(Beginning of The data)

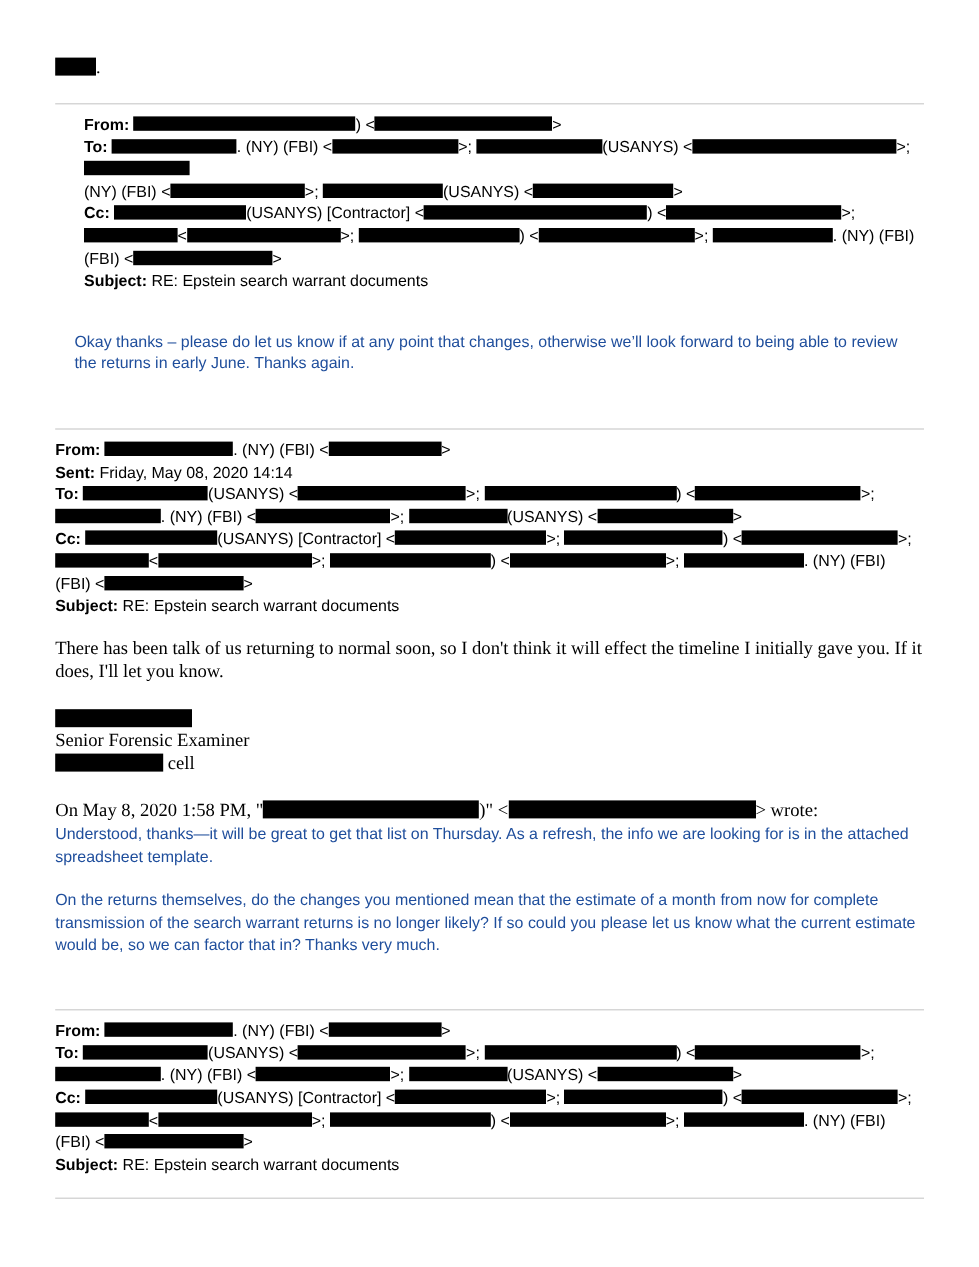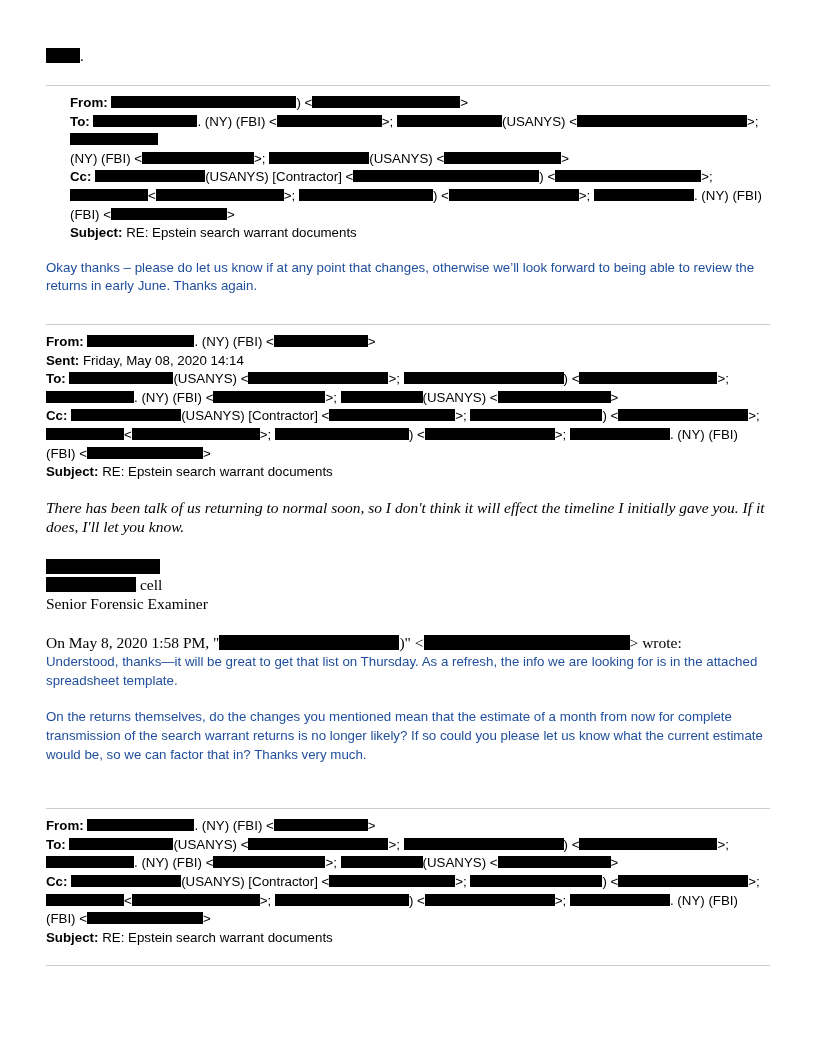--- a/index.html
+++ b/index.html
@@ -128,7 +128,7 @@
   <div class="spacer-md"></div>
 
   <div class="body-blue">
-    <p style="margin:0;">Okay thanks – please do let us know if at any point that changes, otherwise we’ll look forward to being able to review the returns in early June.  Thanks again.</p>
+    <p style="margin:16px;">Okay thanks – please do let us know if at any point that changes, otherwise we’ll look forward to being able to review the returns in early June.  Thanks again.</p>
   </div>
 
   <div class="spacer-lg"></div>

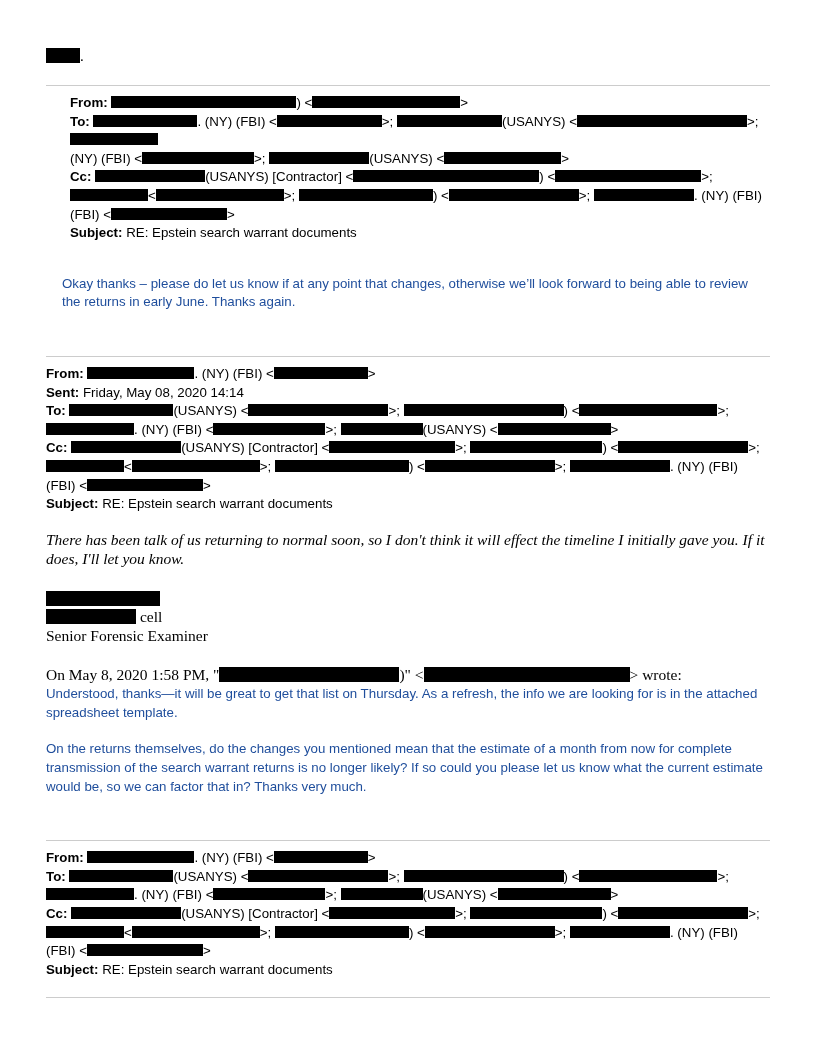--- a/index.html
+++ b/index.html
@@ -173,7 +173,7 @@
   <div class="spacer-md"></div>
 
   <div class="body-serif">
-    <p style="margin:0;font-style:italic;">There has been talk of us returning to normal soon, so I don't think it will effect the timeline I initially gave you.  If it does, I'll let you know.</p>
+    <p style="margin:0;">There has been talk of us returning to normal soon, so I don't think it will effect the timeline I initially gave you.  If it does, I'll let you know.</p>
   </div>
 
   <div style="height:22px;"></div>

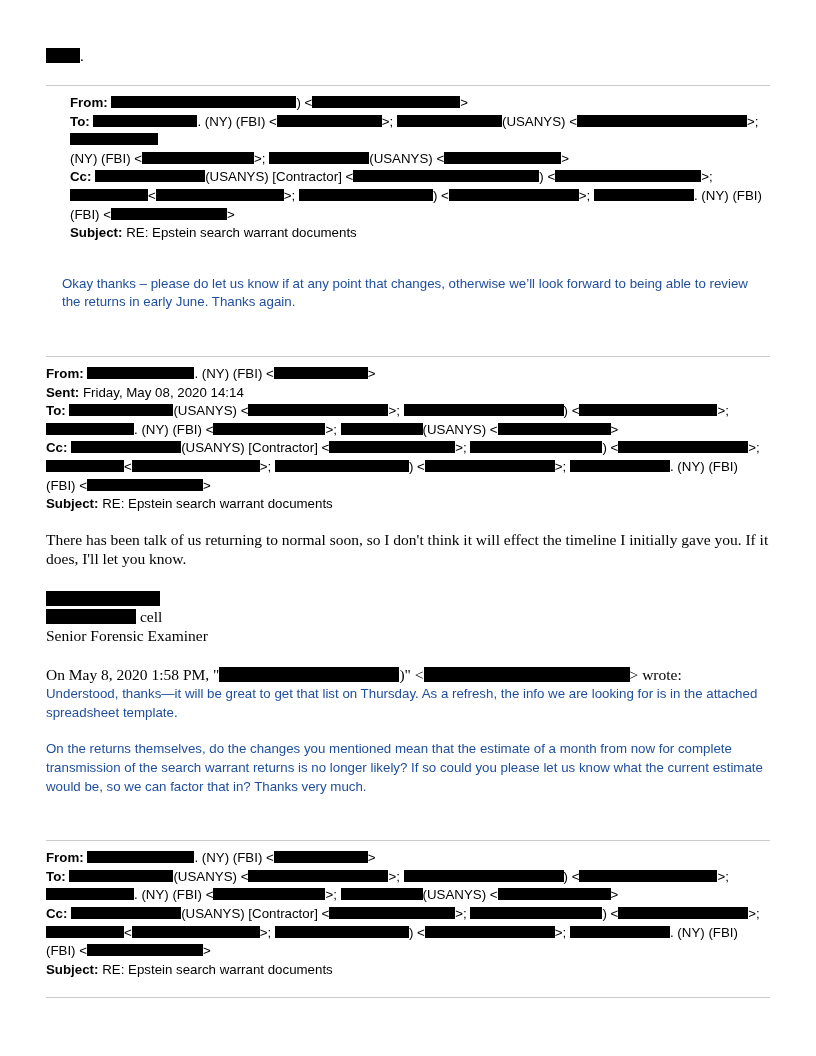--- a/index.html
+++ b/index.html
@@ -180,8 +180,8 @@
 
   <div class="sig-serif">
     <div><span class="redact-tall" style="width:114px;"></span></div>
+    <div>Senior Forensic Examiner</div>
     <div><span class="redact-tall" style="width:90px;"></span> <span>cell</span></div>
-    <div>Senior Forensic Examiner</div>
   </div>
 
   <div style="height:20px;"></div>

(End of The data)

Once the pictures are set aside, the remaining data must be transcribed exactly.

Written reply:
--- a/index.html
+++ b/index.html
@@ -128,7 +128,7 @@
   <div class="spacer-md"></div>
 
   <div class="body-blue">
-    <p style="margin:0;">Okay thanks – please do let us know if at any point that changes, otherwise we’ll look forward to being able to review the returns in early June.  Thanks again.</p>
+    <p style="margin:16px;">Okay thanks – please do let us know if at any point that changes, otherwise we’ll look forward to being able to review the returns in early June.  Thanks again.</p>
   </div>
 
   <div class="spacer-lg"></div>

--- a/index.html
+++ b/index.html
@@ -173,7 +173,7 @@
   <div class="spacer-md"></div>
 
   <div class="body-serif">
-    <p style="margin:0;font-style:italic;">There has been talk of us returning to normal soon, so I don't think it will effect the timeline I initially gave you.  If it does, I'll let you know.</p>
+    <p style="margin:0;">There has been talk of us returning to normal soon, so I don't think it will effect the timeline I initially gave you.  If it does, I'll let you know.</p>
   </div>
 
   <div style="height:22px;"></div>

--- a/index.html
+++ b/index.html
@@ -180,8 +180,8 @@
 
   <div class="sig-serif">
     <div><span class="redact-tall" style="width:114px;"></span></div>
+    <div>Senior Forensic Examiner</div>
     <div><span class="redact-tall" style="width:90px;"></span> <span>cell</span></div>
-    <div>Senior Forensic Examiner</div>
   </div>
 
   <div style="height:20px;"></div>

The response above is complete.